ОБЪЕДИНЕННОЕ ГУМАНИТАРНОЕ ИЗДАТЕЛЬСТВОКАФЕДРА РУССКОЙ ЛИТЕРАТУРЫ ТАРТУСКОГО УНИВЕРСИТЕТА
о проекте | анонсы | хроника | архив | публикации | антология пушкинистики | lotmaniania tartuensia | з. г. минц
personalia | ruthenia – 10 | сетевые ресурсы | жж-сообщество | независимые проекты на "рутении" | добрые люди | ruthenia в facebook

ЗАКЛЮЧЕНИЕ(*)

История изучения поэтического наследия Тютчева в ХХ столетии в значительной степени отражает историю отечественного литературоведения в целом. В основе этого изучения лежат критические работы начала века, заложившие основы интерпретации тютчевской картины мира (А. Белый, Д. Мережковский, С. Франк), и работы 1920-х гг. (Л. В. Пумпянский, Ю. Н. Тынянов, Б. М. Эйхенбаум), указывающие на историко-литературный контекст лирики Тютчева. Затем следует знаменательный перерыв, когда работы о Тютчеве появляются нечасто и носят преимущественно био- и библиографический характер. При этом идеологические ограничения сказываются как на темах исследований, так и на их методике.

Новый всплеск научного интереса к лирике Тютчева приходится на конец 1960-х–1980-е годы, в это время появляются исключительно важные работы Б. Я. Бухштаба, Л. Я. Гинзбург, Ю. М. Лотмана, А. Л. Осповата и других исследователей; итогом интенсивного изучения разных аспектов творчества и биографии Тютчева в этот период становятся 97-й том «Литературного наследства» и таллиннский «Тютчевский сборник».

При этом исследования поэтики Тютчева и разыскания в области тютчевской биографии (в широком понимании этого термина, включающем не только скудно документированные события жизни Тютчева, но и интеллектуальную биографию — реконструкцию широкого круга культурных контекстов, в которые был погружен поэт) по-прежнему представляют собой две редко пересекающиеся линии. Исследования, трактующие проблемы поэтики, как правило, исходят из представления о замкнутости и самодостаточности тютчевского лирического мира. Работы, посвященные биографическому, идеологическому и историческому контекстам лирики Тютчева, в свою очередь, редко касаются проблем поэтики.

Наша работа представляет собой попытку соединения двух этих направлений исследования. Как мы попытались показать в первой части работы, такой подход диктуется, в первую очередь, спецификой самого материала.

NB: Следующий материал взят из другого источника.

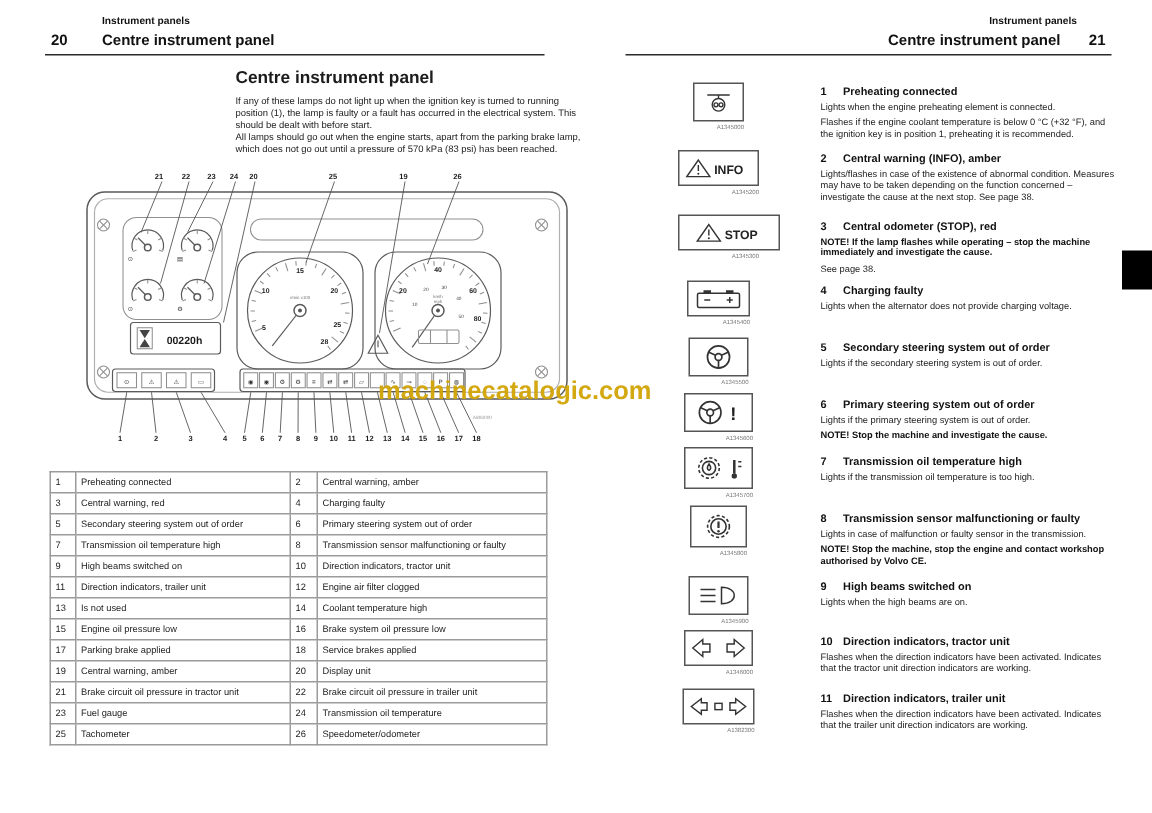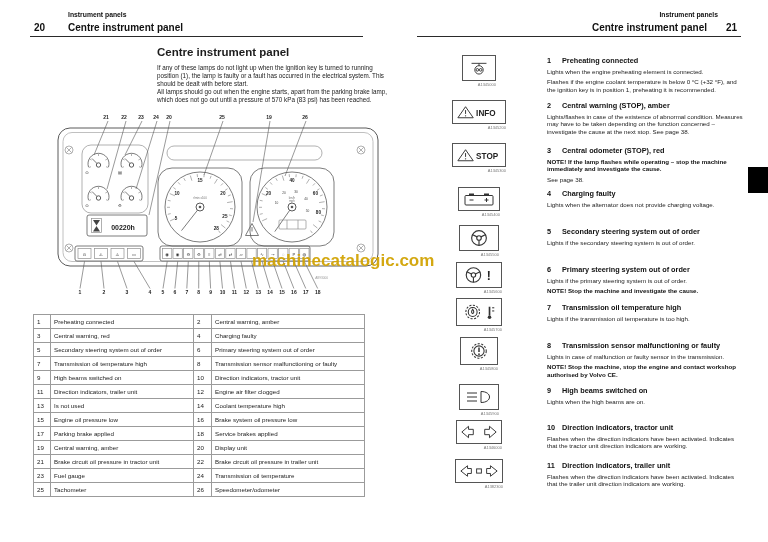--- a/index.html
+++ b/index.html
@@ -412,21 +412,21 @@
         <svg viewBox="0 0 50 18" width="48" height="20">
           <g fill="none" stroke="#333" stroke-width="1" font-family="Liberation Sans,sans-serif">
             <polygon points="11,3.5 19,15 3,15"></polygon>
             <line x1="11" y1="7" x2="11" y2="11"></line>
             <circle cx="11" cy="13" r="0.7" fill="#333" stroke="none"></circle>
             <text x="22" y="13.5" font-size="8.5" font-weight="bold" fill="#222" stroke="none">INFO</text>
           </g>
         </svg>
       </div>
       <div class="iconcode" style="left: 452px; top: 125px; width: 54px;">A1345200</div>
-      <div class="iconbox" style="left: 452px; top: 143px; width: 54px; height: 24px;">
+      <div class="iconbox" style="left: 452px; top: 143px; width: 68px; height: 24px;">
         <svg viewBox="0 0 50 18" width="48" height="20">
           <g fill="none" stroke="#333" stroke-width="1" font-family="Liberation Sans,sans-serif">
             <polygon points="11,3.5 19,15 3,15"></polygon>
             <line x1="11" y1="7" x2="11" y2="11"></line>
             <circle cx="11" cy="13" r="0.7" fill="#333" stroke="none"></circle>
             <text x="22" y="13.5" font-size="8.5" font-weight="bold" fill="#222" stroke="none">STOP</text>
           </g>
         </svg>
       </div>
       <div class="iconcode" style="left: 452px; top: 168px; width: 54px;">A1345300</div>
@@ -529,21 +529,21 @@
         <div class="item-h">
           <span class="no">1</span>
           <span>Preheating connected</span>
         </div>
         <p>Lights when the engine preheating element is connected.</p>
         <p>Flashes if the engine coolant temperature is below 0 °C (+32 °F), and the ignition key is in position 1, preheating it is recommended.</p>
       </div>
       <div class="abs item" style="left: 547px; top: 101px;">
         <div class="item-h">
           <span class="no">2</span>
-          <span>Central warning (STOP), amber</span>
+          <span>Central warning (INFO), amber</span>
         </div>
         <p>Lights/flashes in case of the existence of abnormal condition. Measures may have to be taken depending on the function concerned – investigate the cause at the next stop. See page 38.</p>
       </div>
       <div class="abs item" style="left: 547px; top: 146px;">
         <div class="item-h">
           <span class="no">3</span>
           <span>Central odometer (STOP), red</span>
         </div>
         <p class="b">NOTE! If the lamp flashes while operating – stop the machine immediately and investigate the cause.</p>
         <p>See page 38.</p>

Жанр тютчевского «лирического фрагмента» предполагает совмещение двух противоположных тенденций — с одной стороны, исключительной «завершенности», структурности текста (в случае Тютчева это наглядно выражается в четких двухчастных композициях многих его стихотворений), с другой — открытости текста, встроенности его в контексты разного рода, в том числе — внелитературные. Способам взаимодействия этих двух тенденций — «центробежной» и «центростремительной» — и была посвящена наша работа.

При этом мы ставили перед собой несколько основных задач.

Для интерпретации любого текста (или группы текстов), несомненно, первична задача комментаторская. В нашей работе речь шла зачастую о текстах, не привлекавших ранее пристального внимания исследователей. По сути дела, поздняя лирика, традиционно относившаяся к разряду «политических стихотворений» или (в более мягкой формулировке) «стихотворений на случай», до сих пор не изучена с точки зрения ближайших контекстов.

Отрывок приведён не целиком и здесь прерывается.